Mitchell Plitnick is a political analyst and writer. His previous positions include vice president at the Foundation for Middle East Peace, director of the US Office of B’Tselem: The Israeli Information Center for Human Rights in the Occupied Territories, and co-director of Jewish Voice for Peace. His writing has appeared in Ha’aretz, the New Republic, the Jordan Times, Middle East Report, the San Francisco Chronicle, +972 Magazine, Outlook, and other outlets. He was a columnist for Tikkun Magazine, Zeek Magazine and Souciant. He has spoken all over the country on Middle East politics, and has regularly offered commentary in a wide range of radio and television outlets including PBS News Hour, the O’Reilly Factor, i24 (Israel), Pacifica Radio, CNBC Asia and many other outlets, as well as at his own blog, Rethinking Foreign Policy, at www.mitchellplitnick.com. You can find him on Twitter @MJPlitnick.

SHOW 3 COMMENTS

3 Comments

  1. Interesting to note that Israel takes advantage of moments when the rest of the world is preoccupied with other serious events – harvesting of Facebook data – attempted murder of Russian ex-spy – to take their military excesses to a new extreme. It seems that Netanyahu is adept at calculating when and how far he can go without losing US support. But he is walking a narrow line and it wouldn’t take much to tip the balance.

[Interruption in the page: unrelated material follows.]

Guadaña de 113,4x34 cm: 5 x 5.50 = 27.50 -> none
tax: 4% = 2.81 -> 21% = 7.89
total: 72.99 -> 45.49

  2. The Anglo-Zionists Preoccupying the rest of the world with misc events has become a mode of operande (MO) providing cover for Israel to committing more crimes and illegally grabbing more lands from the Palestinians. The MO started with LBJ when he escalated the Vietnam war (1964-1968) to provide cover for Israel to get ready and to carry out its offensive war against Egypt and Syria in 1967! The MO is a very clear topic and well understood by a few countries in the ME but the few countries don’t have enough power and unity to stop it!

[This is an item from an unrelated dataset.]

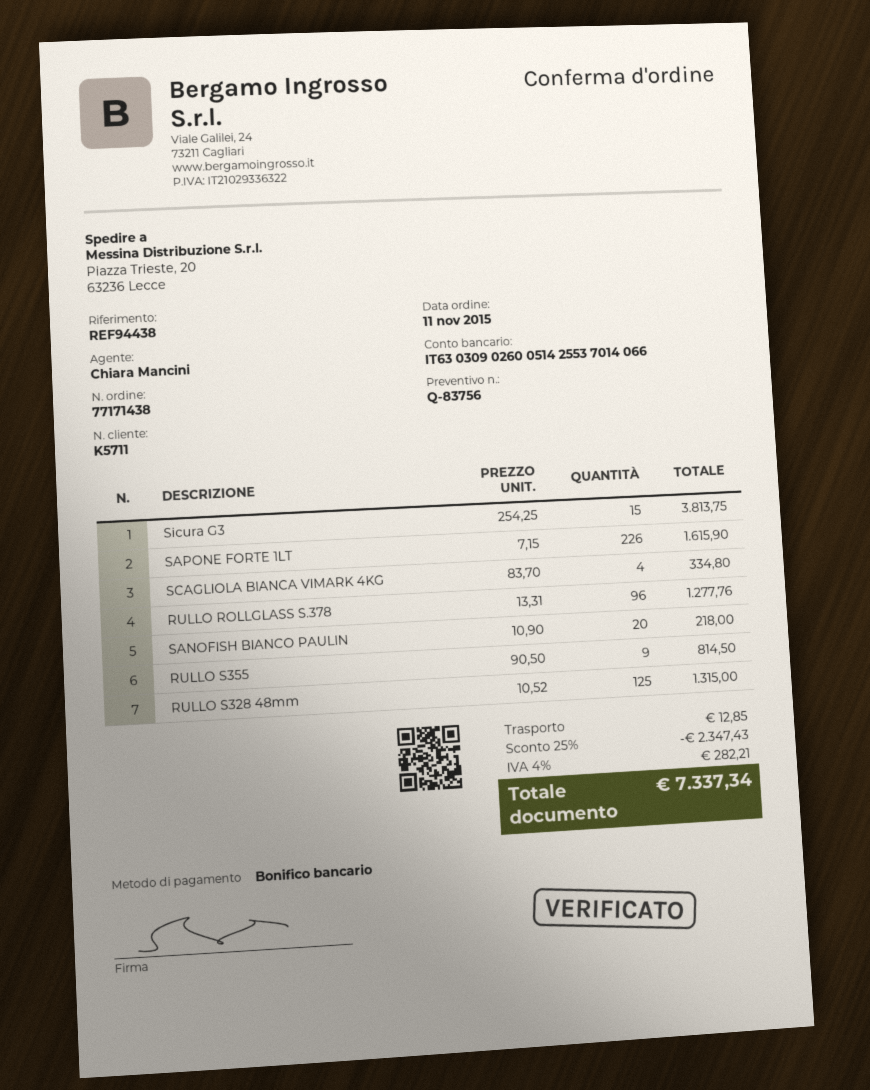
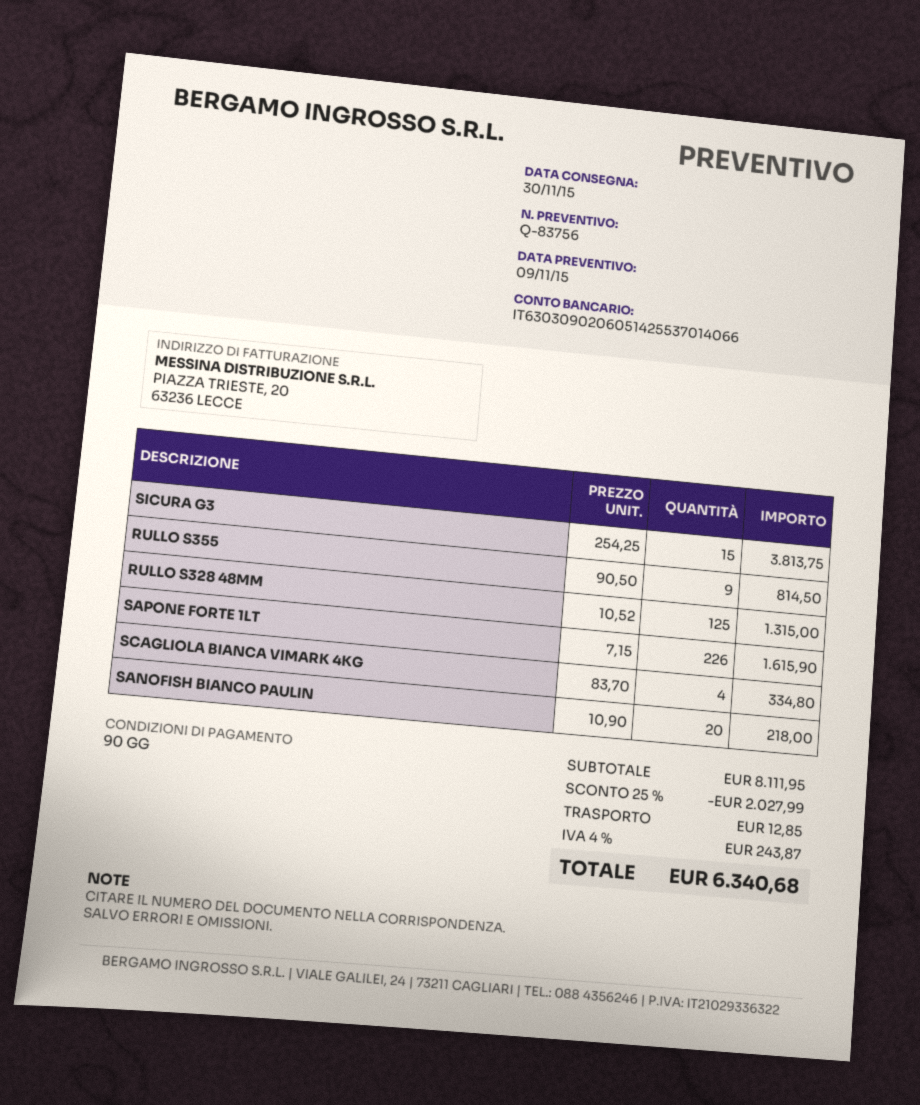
bank account: IT6303090260051425537014066 -> IT6303090206051425537014066
RULLO ROLLGLASS S.378: 96 x 13.31 = 1277.76 -> none
discount: 25% = 2347.43 -> 25% = 2027.99
tax: 4% = 282.21 -> 4% = 243.87
total: 7337.34 -> 6340.68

  3. Thank you for this well written and explained article, Don’t you think the line

    “But more broadly, if there was once a formula for dividing the land and even Jerusalem—formulas long since rendered irrelevant by the expansion of Jewish settlement in the West Bank and East Jerusalem and by Israeli and US attitudes and policies”

    is misleading, though as not just expanding Israeli settlements but also Yasser Arafat and Abu Mazen denying peace deals in 2000 and 2008 respectively also caused these formulations to die out? Don’t you think that warrants at least a mention for context, not to the protests or the to the violence, I understand, but to why those formualtions died?